* Directions
Scan the data below for lines containing the string "position" and give only how many there are.

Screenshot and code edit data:
......

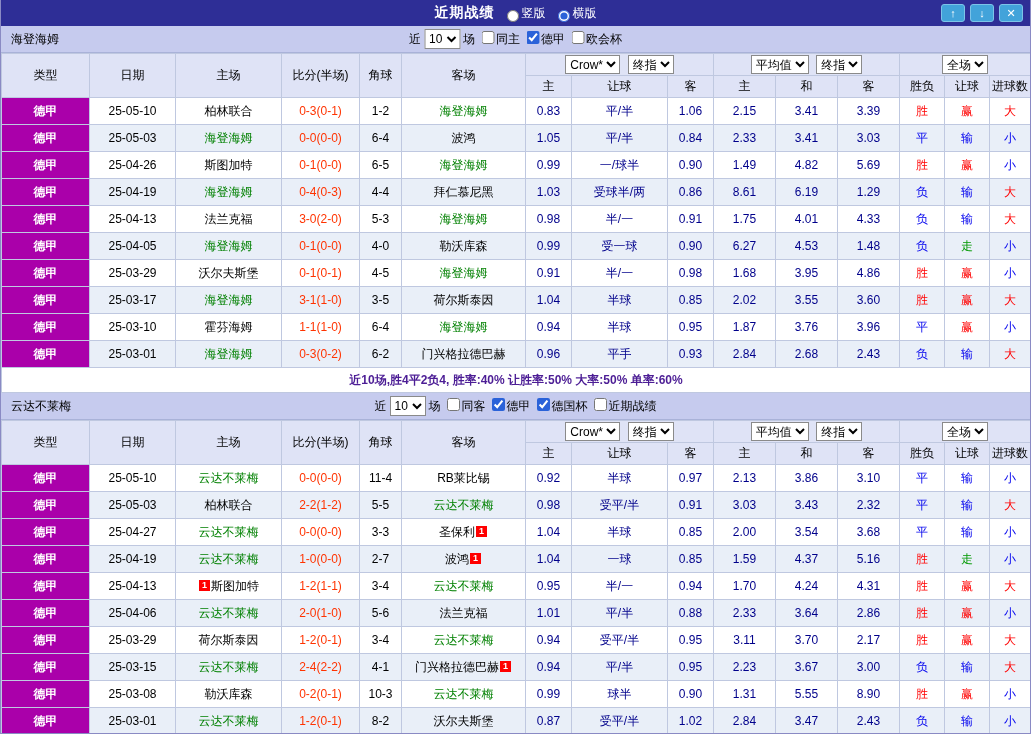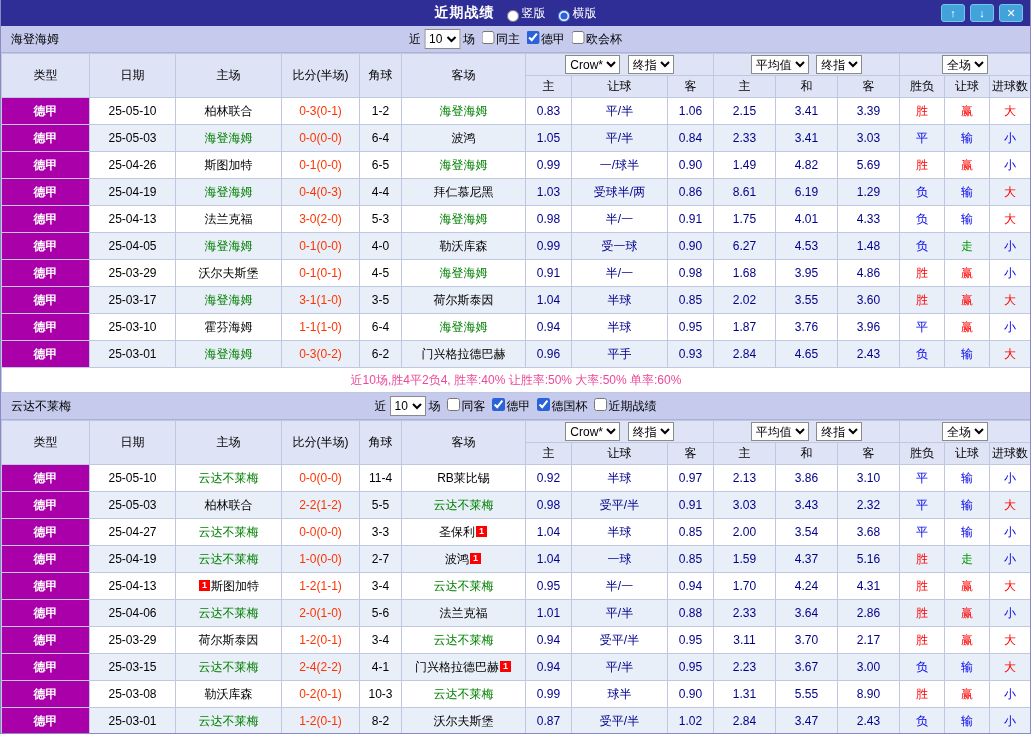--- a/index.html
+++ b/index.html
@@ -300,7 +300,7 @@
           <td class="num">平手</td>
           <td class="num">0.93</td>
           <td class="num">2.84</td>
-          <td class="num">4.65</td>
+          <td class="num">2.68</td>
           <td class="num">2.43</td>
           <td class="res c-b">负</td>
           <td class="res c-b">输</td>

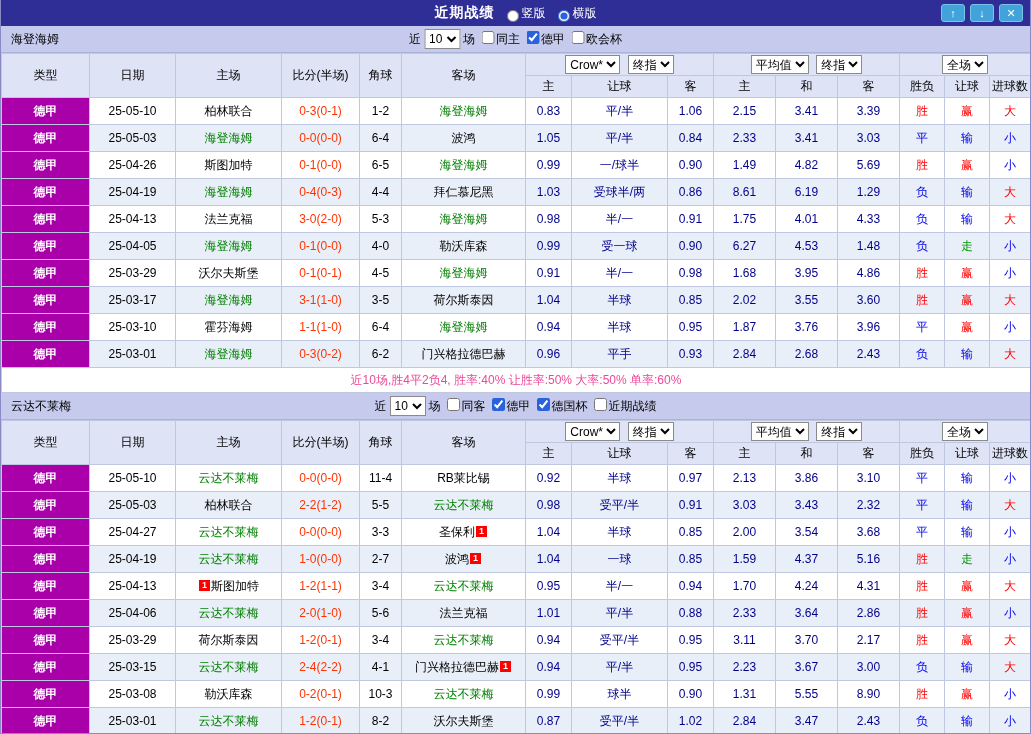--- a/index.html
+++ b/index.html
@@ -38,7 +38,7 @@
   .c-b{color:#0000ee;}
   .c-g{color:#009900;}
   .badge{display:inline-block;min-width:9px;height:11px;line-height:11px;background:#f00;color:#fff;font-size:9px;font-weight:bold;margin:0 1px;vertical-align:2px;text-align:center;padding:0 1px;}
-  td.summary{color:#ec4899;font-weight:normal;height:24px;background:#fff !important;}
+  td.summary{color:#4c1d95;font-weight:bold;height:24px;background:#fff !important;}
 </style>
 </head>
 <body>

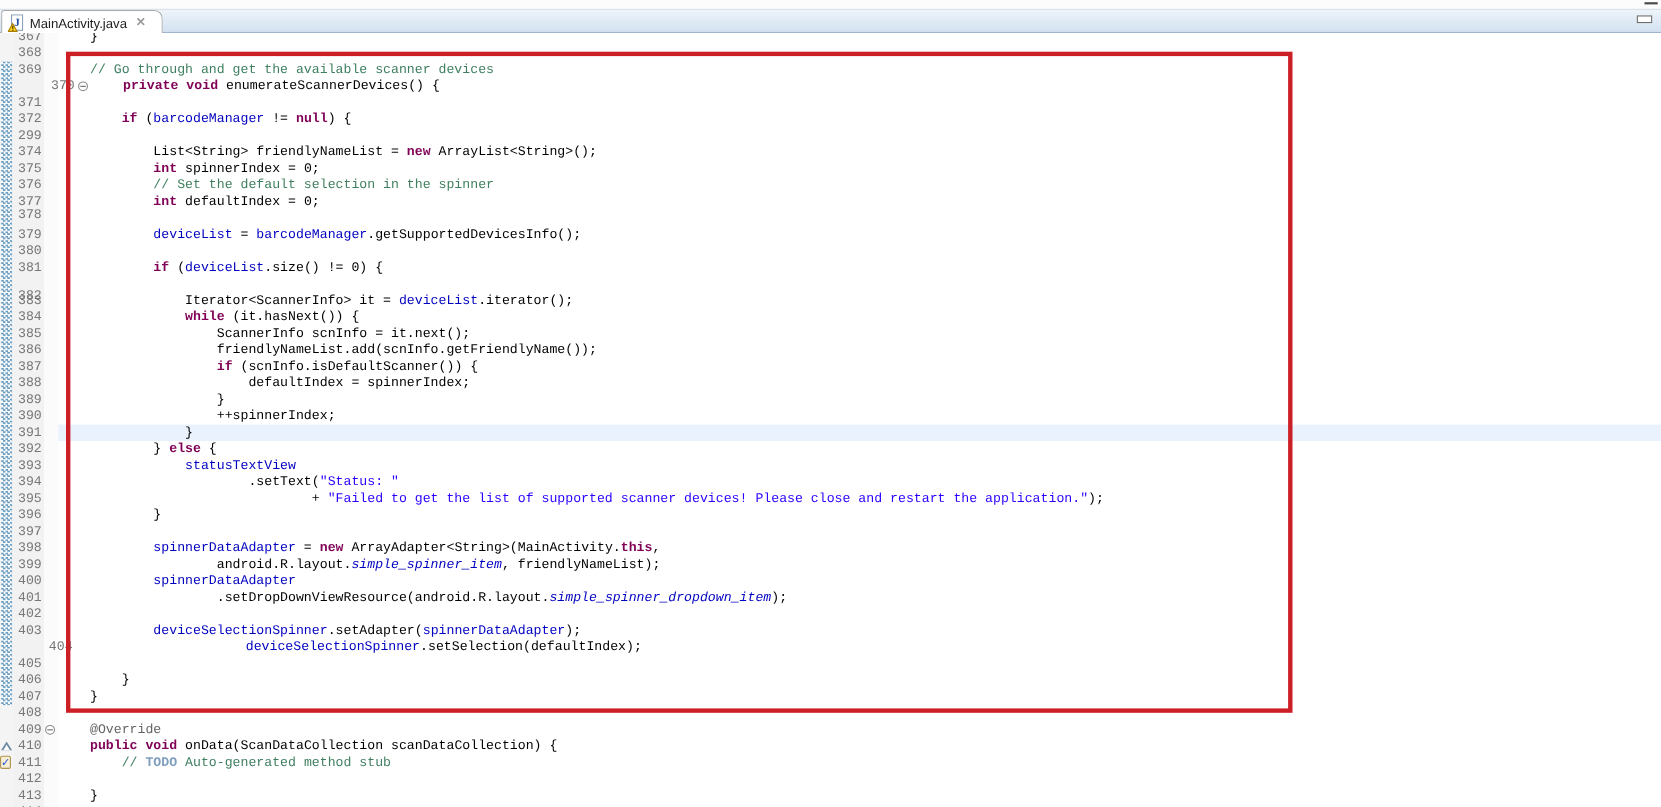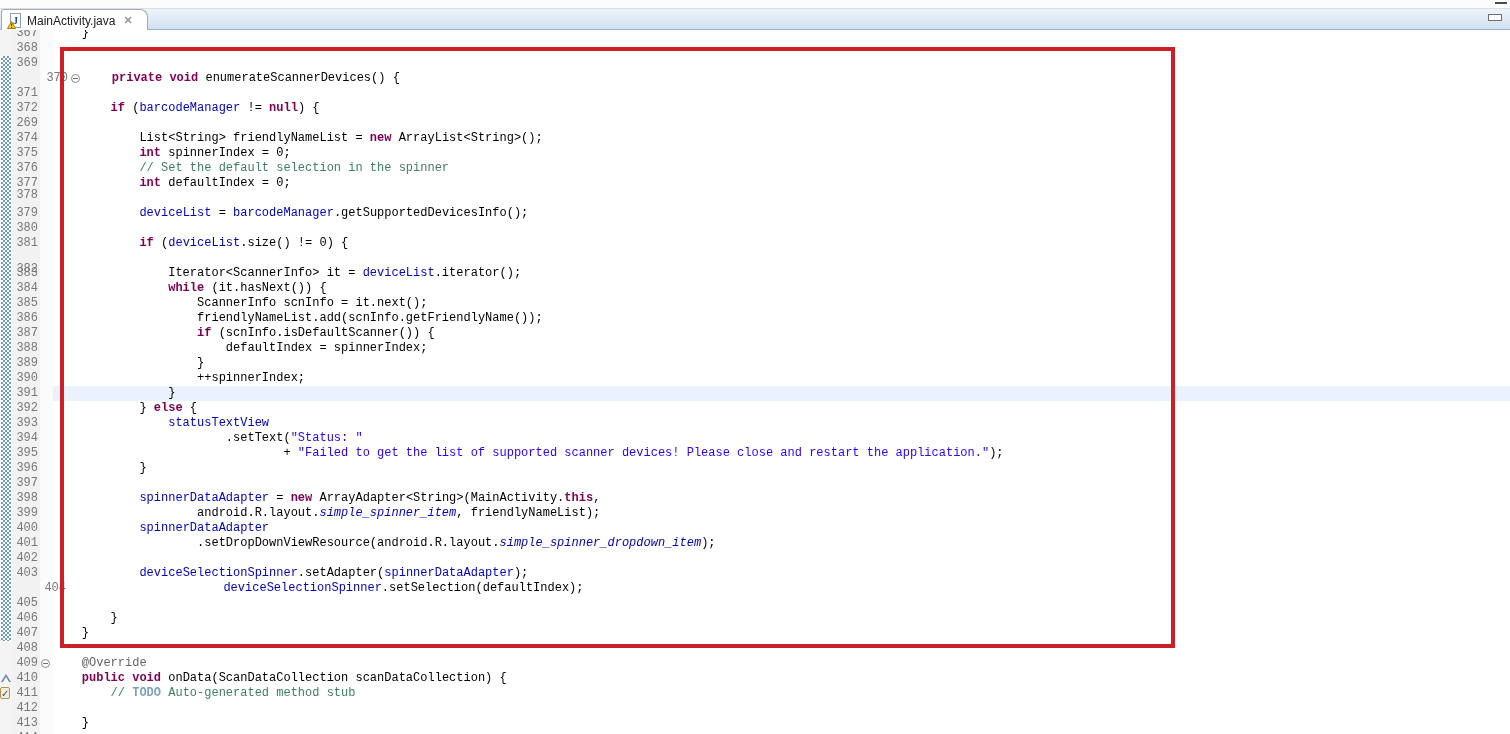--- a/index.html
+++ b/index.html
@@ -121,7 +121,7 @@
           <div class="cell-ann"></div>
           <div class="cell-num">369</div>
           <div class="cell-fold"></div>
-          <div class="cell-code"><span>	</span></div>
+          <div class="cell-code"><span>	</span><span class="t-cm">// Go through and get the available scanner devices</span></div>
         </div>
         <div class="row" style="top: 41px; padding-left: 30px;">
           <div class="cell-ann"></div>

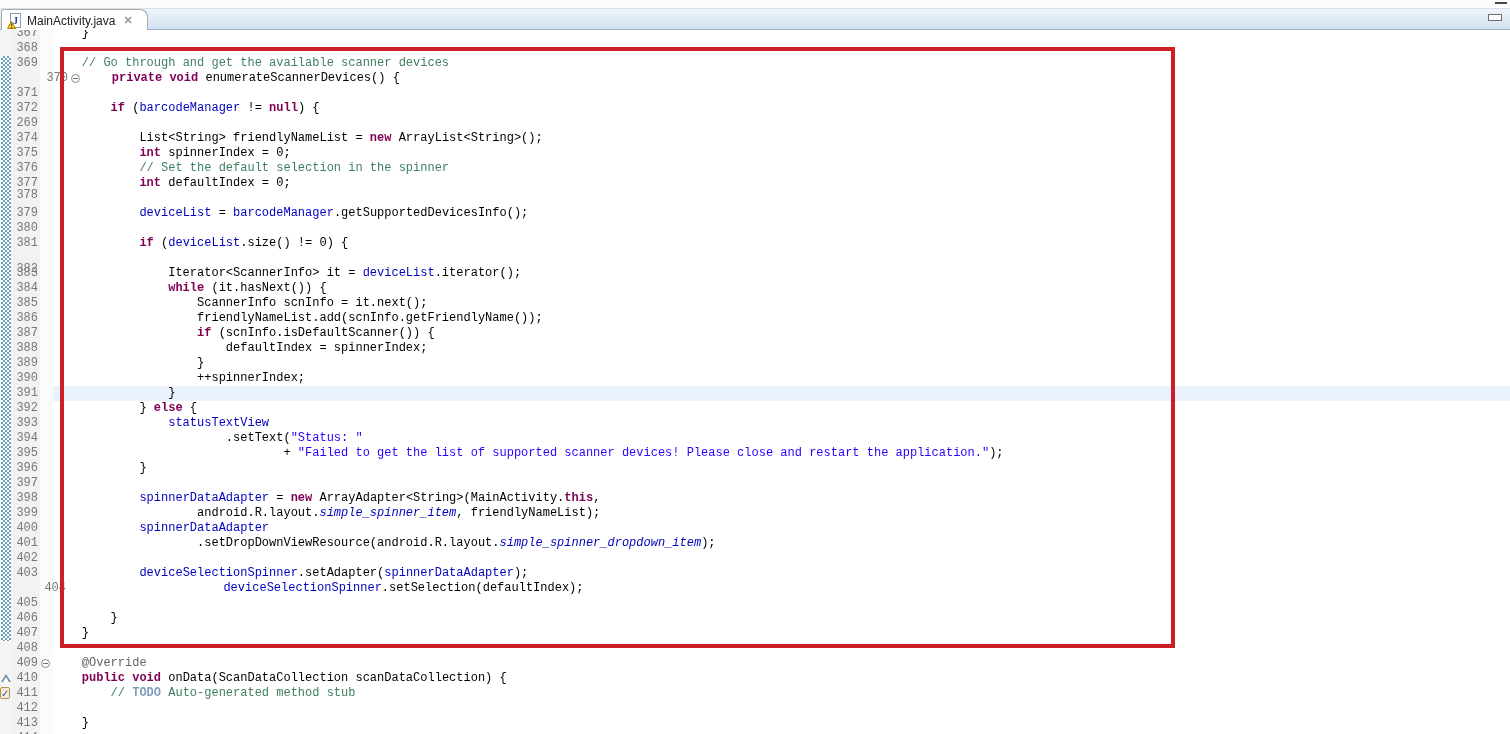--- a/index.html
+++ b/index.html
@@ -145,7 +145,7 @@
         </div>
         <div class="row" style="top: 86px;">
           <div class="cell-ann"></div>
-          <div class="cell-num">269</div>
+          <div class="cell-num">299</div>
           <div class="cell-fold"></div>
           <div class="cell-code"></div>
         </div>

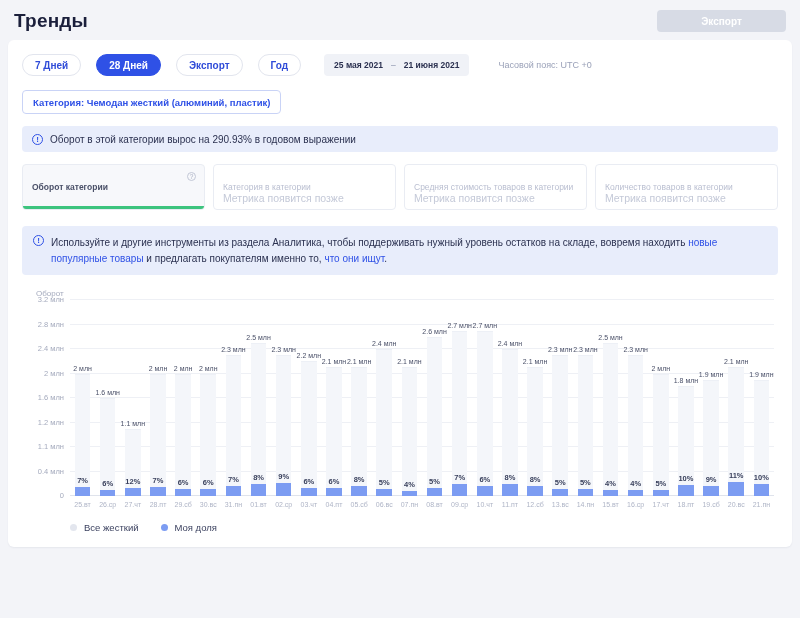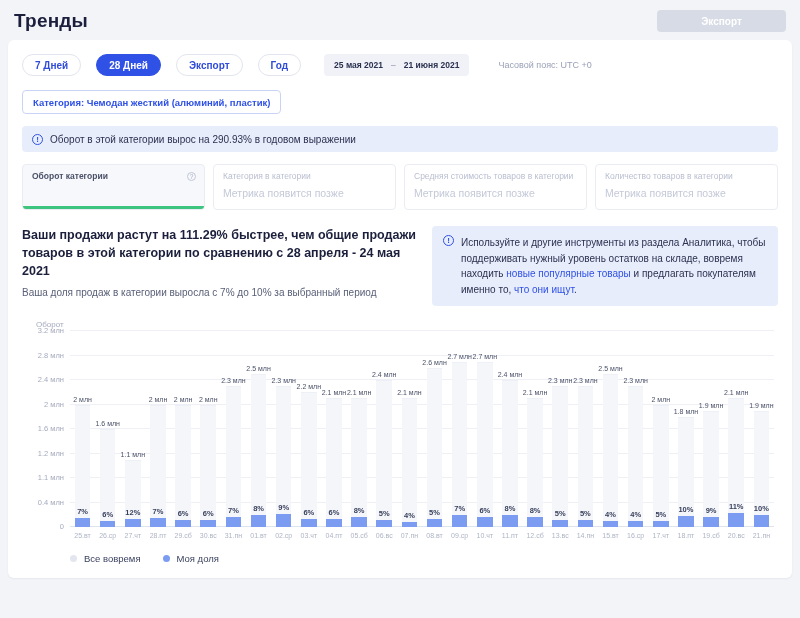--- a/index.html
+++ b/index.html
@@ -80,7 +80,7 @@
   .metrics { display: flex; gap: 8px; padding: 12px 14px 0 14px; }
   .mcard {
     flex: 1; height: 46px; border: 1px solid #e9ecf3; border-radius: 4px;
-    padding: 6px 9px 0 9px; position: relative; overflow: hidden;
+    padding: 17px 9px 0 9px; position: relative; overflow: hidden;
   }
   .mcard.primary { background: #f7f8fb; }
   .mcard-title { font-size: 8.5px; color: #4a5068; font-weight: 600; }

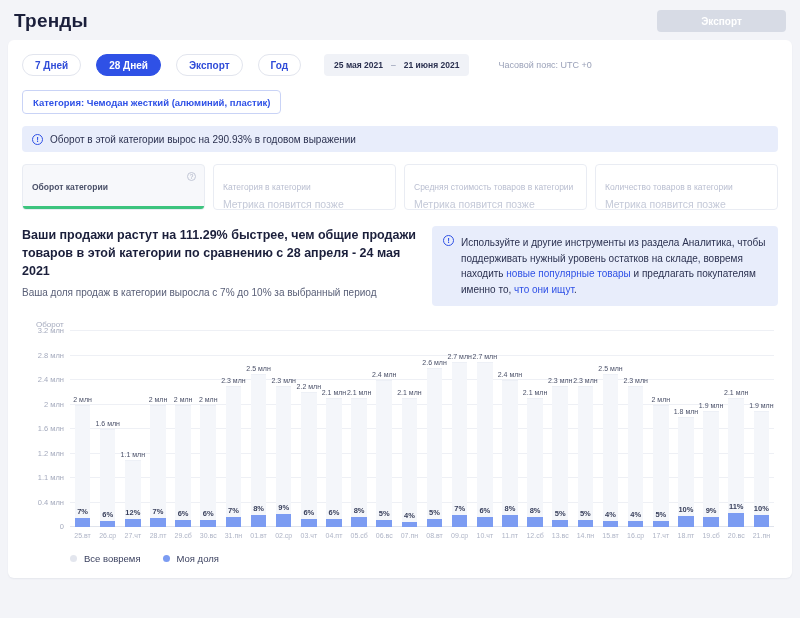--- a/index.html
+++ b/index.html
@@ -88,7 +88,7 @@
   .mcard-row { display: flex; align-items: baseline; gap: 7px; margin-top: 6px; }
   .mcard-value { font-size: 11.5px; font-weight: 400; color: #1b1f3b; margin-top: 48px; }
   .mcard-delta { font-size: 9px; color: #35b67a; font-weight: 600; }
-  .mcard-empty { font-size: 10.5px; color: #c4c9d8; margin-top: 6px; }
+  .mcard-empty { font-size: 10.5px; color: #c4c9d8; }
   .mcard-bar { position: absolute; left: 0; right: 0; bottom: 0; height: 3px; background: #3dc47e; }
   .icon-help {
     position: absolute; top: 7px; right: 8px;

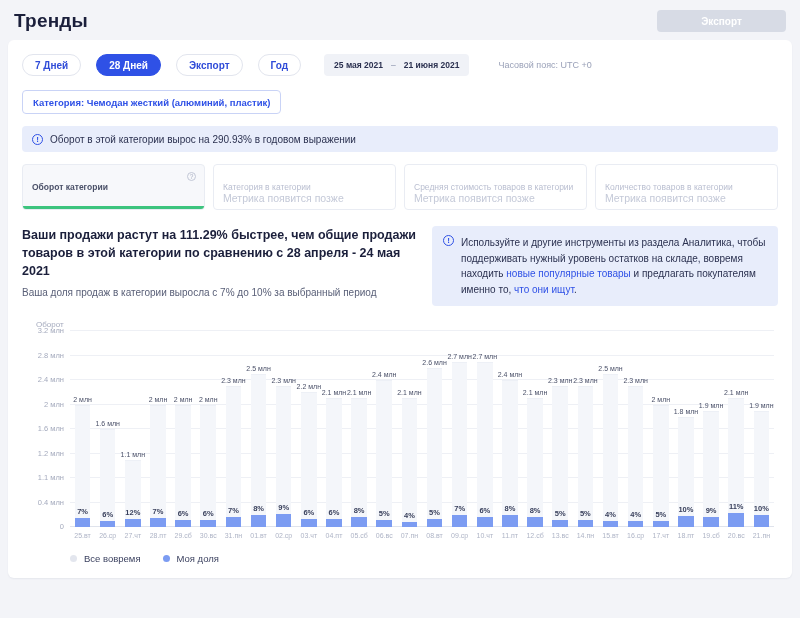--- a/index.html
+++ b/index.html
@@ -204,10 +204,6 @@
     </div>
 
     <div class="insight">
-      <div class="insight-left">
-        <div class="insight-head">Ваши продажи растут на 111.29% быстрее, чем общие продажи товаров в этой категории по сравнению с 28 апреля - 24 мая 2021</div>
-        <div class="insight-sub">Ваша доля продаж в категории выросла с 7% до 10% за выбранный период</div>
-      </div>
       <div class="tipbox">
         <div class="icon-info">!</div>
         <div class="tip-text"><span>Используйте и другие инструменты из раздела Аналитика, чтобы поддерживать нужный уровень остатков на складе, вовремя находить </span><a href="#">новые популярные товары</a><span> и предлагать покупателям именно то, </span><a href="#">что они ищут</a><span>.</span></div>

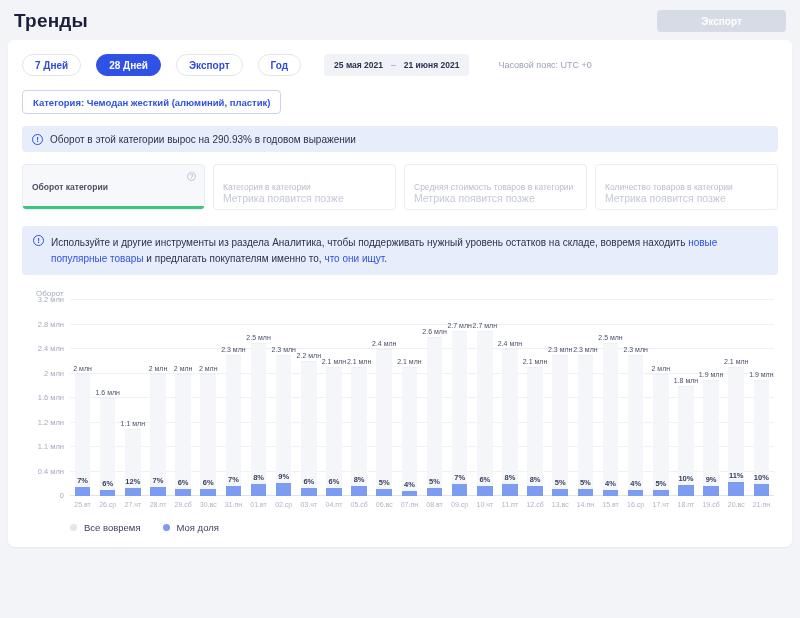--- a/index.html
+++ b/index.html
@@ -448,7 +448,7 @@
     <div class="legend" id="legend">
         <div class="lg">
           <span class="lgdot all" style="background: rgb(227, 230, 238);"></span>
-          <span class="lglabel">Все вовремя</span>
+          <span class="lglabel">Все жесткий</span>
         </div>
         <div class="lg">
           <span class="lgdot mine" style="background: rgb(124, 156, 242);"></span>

......

* The completed task
4